Nel 2050 sette persone su dieci vivranno in contesto urbano con aumento delle malattie non trasmissibili, a partire dal diabete. «Salute non è solo assenza di malattia. Bisogna lavorare per far sì che lo sport sia alla portata di tutti»
Cento anni fa solo due persone su dieci della popolazione mondiale vivevano nelle aree urbane. Nel XX secolo il rapporto si è ribaltato e oggi la tendenza sembra rafforzarsi: nel 2050 ben sette persone su dieci vivranno in contesti urbani. Un cambiamento epocale destinato ad incidere fortemente sugli stili di vita delle persone e anche sullo stato di salute dei cittadini con l’aumento di patologie non trasmissibili come diabete, cancro, disturbi respiratori e cardiovascolari. Il tema è stato affrontato nel terzo Health City Forum che si è svolto a Roma dove politici, medici, sportivi e professori si sono confrontati in un dibattito che ha visto un focus particolare sul diabete, definito ormai una vera e propria “pandemia mondiale”. L’incidenza dell’urbanizzazione sulla salute della popolazione mondiale è ormai un dato di fatto: l’inattività fisica causa 3,2 milioni di morti ogni anno, l’ipertensione 0,4 milioni, l’obesità è responsabile di 4,4 milioni di morti e l’inquinamento di 3,7 milioni. «È necessario che le istituzioni a tutti i livelli mettano in campo tutte le risorse finanziarie possibili affinché venga migliorato lo stile di vita quotidiano di ogni singolo cittadino», spiega a Sanità Informazione l’assessore al Welfare della Regione Lazio Alessandra Troncarelli.
Assessore, oggi si consegnano dei premi importanti, si parla di lotta al diabete e in generale di benessere nelle città, un tema che con il welfare ha molto a che fare. Quali sono le vostre iniziative in materia?
«Finalmente si parla di salute e non è un concetto ascrivibile soltanto all’assenza di malattia ma appunto dev’essere valorizzato a 360 gradi. È necessario che le istituzioni a tutti i livelli mettano in campo tutte le risorse finanziarie possibili affinché venga migliorato lo stile di vita quotidiano di ogni singolo cittadino.

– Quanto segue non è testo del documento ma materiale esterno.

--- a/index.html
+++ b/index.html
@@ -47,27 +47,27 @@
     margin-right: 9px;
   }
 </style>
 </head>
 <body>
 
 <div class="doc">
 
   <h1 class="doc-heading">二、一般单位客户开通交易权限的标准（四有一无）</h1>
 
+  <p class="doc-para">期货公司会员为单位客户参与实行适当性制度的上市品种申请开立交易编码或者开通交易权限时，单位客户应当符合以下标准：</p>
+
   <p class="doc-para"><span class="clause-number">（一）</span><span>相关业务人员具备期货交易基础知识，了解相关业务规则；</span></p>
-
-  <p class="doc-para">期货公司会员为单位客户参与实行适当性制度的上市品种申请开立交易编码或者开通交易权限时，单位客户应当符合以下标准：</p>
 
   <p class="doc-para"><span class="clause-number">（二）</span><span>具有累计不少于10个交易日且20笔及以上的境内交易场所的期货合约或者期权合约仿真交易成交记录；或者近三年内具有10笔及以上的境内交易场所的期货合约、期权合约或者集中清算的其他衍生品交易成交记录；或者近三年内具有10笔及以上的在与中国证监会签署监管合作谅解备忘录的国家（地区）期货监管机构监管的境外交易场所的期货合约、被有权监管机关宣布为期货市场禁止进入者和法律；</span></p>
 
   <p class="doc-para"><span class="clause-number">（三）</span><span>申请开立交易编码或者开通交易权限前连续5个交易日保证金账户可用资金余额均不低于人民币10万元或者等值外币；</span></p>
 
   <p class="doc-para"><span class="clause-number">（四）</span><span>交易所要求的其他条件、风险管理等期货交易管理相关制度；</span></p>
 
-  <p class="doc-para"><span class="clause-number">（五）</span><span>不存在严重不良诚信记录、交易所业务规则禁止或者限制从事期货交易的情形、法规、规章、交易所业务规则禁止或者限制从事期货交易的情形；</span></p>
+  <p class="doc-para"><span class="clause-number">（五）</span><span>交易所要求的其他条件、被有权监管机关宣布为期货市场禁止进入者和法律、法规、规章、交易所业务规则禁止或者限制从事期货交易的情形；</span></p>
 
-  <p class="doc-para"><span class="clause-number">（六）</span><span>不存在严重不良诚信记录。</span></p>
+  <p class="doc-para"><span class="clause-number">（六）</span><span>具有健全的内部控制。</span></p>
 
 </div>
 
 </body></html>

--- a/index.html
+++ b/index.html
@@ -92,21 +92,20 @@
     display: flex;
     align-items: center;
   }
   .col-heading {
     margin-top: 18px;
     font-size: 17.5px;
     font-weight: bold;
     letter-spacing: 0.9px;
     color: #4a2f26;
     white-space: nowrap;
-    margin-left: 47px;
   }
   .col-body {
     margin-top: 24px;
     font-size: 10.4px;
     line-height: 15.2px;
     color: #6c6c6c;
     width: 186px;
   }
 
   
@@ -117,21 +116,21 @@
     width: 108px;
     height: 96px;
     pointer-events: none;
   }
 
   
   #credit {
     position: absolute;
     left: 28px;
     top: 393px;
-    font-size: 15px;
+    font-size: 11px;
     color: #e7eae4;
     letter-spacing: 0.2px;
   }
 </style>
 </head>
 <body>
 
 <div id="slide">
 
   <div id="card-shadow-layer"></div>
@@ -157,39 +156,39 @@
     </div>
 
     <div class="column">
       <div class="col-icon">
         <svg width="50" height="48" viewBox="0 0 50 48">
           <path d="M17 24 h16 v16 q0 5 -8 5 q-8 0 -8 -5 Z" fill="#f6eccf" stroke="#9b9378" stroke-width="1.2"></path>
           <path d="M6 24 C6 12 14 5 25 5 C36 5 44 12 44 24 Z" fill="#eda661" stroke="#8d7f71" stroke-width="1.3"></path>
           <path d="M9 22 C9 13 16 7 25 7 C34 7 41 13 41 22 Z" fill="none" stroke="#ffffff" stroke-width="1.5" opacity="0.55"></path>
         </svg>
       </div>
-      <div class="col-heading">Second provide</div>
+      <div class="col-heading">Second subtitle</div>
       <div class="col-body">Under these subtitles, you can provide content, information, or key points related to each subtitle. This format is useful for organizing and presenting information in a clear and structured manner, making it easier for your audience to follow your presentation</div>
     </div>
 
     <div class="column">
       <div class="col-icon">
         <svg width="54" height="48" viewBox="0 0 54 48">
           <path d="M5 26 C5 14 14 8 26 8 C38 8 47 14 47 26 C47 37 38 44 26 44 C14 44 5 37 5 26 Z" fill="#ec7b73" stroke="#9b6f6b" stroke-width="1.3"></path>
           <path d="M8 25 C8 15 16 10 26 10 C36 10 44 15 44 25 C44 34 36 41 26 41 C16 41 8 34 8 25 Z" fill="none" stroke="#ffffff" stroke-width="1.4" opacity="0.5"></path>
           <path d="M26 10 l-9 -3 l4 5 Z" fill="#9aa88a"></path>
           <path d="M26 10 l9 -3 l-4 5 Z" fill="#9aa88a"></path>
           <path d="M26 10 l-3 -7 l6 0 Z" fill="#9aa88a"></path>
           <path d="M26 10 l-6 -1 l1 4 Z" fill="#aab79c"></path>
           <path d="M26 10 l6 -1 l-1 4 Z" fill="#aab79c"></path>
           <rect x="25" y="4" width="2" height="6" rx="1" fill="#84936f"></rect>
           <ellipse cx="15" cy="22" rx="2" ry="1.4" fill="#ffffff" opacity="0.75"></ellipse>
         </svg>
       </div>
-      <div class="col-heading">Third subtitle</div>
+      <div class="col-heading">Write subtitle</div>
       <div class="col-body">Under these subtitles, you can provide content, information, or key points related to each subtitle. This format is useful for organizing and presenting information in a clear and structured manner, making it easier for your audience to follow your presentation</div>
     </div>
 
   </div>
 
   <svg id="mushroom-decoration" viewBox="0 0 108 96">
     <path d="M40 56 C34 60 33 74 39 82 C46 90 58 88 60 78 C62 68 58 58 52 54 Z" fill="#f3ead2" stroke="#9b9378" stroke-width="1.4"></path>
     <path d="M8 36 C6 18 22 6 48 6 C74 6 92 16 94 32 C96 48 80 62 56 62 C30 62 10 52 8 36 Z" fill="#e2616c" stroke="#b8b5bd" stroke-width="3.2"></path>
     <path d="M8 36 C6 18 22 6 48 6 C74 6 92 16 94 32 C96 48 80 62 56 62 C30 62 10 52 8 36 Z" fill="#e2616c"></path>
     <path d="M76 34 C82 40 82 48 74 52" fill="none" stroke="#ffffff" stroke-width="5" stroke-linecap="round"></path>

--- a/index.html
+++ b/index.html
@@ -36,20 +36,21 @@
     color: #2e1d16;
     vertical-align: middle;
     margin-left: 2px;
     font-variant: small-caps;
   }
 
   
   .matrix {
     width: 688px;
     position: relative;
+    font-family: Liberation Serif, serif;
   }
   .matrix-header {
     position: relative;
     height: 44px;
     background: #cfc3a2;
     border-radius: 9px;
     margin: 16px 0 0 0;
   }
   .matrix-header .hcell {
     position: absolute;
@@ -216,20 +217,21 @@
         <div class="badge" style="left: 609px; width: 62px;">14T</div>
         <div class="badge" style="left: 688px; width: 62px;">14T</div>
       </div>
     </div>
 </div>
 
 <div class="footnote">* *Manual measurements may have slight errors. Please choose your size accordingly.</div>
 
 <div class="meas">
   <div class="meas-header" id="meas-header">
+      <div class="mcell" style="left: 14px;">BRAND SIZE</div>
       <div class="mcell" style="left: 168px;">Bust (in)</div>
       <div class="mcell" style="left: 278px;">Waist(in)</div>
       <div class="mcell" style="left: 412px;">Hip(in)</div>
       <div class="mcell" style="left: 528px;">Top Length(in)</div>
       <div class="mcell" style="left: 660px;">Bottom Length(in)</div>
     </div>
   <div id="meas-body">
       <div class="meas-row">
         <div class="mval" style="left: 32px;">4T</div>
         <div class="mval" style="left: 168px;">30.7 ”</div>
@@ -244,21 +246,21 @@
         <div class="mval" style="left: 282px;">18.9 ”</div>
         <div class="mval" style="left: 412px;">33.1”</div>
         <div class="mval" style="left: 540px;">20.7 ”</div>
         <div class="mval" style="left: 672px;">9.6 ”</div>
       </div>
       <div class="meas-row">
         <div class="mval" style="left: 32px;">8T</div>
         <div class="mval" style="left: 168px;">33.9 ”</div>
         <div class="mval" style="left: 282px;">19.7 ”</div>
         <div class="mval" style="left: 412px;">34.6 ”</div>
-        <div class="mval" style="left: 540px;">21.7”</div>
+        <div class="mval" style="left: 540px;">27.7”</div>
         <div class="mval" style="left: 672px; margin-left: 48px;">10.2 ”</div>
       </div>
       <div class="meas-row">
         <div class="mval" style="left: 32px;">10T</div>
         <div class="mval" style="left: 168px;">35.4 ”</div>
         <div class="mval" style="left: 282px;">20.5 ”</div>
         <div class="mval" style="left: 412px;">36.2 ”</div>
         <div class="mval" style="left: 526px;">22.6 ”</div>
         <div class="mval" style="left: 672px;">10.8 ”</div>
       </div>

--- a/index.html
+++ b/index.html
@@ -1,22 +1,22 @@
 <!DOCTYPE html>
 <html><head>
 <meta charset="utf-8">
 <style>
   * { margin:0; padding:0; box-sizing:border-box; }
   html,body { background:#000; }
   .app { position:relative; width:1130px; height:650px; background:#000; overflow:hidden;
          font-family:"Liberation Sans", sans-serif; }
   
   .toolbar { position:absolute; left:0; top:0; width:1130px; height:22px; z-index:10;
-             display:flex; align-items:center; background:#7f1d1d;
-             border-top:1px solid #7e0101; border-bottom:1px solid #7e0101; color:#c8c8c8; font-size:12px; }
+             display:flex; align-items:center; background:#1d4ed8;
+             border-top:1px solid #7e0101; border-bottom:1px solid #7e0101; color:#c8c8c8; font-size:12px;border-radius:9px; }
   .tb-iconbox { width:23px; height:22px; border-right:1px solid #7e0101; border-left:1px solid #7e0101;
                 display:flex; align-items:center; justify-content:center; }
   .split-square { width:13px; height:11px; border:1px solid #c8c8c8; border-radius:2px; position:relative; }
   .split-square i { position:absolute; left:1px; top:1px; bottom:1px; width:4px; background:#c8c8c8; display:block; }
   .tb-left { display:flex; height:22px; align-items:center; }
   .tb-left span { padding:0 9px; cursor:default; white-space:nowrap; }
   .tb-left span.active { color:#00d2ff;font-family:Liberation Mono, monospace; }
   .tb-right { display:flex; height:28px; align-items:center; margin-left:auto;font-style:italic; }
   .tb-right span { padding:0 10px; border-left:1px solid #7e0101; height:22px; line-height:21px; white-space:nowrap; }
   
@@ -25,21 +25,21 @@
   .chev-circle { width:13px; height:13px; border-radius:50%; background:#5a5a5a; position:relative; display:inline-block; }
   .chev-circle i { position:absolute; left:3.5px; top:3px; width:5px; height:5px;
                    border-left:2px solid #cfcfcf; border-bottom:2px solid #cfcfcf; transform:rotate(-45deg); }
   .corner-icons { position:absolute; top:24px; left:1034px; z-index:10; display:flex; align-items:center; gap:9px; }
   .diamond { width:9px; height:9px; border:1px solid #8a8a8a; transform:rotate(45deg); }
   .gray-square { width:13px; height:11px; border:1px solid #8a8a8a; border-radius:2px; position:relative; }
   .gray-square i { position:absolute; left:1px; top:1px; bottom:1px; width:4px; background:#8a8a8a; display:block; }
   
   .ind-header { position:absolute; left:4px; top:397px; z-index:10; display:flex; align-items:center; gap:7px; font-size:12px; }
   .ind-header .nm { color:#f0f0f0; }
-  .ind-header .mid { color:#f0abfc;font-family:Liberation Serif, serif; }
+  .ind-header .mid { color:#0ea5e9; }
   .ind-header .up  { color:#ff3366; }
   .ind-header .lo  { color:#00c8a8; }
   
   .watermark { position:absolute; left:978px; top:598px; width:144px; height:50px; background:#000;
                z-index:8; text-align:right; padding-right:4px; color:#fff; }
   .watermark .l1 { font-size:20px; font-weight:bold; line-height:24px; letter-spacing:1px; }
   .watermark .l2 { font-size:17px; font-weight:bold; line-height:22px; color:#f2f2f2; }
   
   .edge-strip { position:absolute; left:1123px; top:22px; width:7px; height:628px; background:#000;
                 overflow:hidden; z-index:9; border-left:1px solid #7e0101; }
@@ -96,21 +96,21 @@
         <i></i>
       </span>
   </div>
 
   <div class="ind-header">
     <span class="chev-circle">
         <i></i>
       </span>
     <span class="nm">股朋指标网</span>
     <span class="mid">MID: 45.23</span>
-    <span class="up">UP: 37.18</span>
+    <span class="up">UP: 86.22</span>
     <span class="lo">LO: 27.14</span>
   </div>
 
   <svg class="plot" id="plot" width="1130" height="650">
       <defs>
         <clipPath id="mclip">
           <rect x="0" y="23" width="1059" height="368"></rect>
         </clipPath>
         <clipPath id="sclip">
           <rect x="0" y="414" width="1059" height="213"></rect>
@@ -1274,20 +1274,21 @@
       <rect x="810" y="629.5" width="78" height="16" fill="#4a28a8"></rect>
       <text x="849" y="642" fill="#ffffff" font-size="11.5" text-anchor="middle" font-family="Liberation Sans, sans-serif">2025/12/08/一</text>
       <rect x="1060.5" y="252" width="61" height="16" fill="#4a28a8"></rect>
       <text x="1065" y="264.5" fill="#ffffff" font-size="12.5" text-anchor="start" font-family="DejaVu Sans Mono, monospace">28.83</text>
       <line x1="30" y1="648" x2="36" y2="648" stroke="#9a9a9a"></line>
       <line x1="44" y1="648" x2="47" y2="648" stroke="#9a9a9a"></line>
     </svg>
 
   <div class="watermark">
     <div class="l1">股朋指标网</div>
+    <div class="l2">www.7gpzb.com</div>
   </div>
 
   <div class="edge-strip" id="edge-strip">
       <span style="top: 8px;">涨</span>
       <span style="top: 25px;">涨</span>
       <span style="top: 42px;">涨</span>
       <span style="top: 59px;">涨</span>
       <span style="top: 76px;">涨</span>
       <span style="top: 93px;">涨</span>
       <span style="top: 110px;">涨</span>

Purtroppo sono stili di vita frenetici, quindi bisogna cercare di aiutare il più possibile a rendere più facile l’accesso nelle nostre città anche creando dei percorsi alternativi rispetto alla vita sedentaria che oggi è invece quella che predomina».
Abbiamo visto che la città metropolitana di Roma ha il numero più elevato di malati di diabete d’Italia, una malattia che si può tenere a bada con corretti stili di vita. Ma sappiamo che a Roma fare sport non sempre è alla portata di tutti. Cosa può fare la politica?
«È vero, fare sport non è alla portata di tutti. E penso soprattutto a chi ha un handicap. Quindi è importante in primis eliminare le barriere architettoniche e rendere fruibili tutti i percorsi a cui una persona normodotata può accedere. Poi serve educazione sanitaria tra i giovani, quindi introdurre durante la formazione scolastica un corso che possa educarli fin da subito a mantenersi attivi perché anche il giovane in una fase di studio vive una vita sedentaria. Creare delle attività alternative allo studio ma che comunque lo aiutino nella sua crescita formativa. E poi anche gli anziani, perché anche loro, per quanto si possa parlare di terza età, hanno bisogno di attività motoria e una proposta che mi auguro di portare a termine durante il mandato è proprio quella della legge sull’invecchiamento attivo in cui la prevenzione è la chiave di tutto».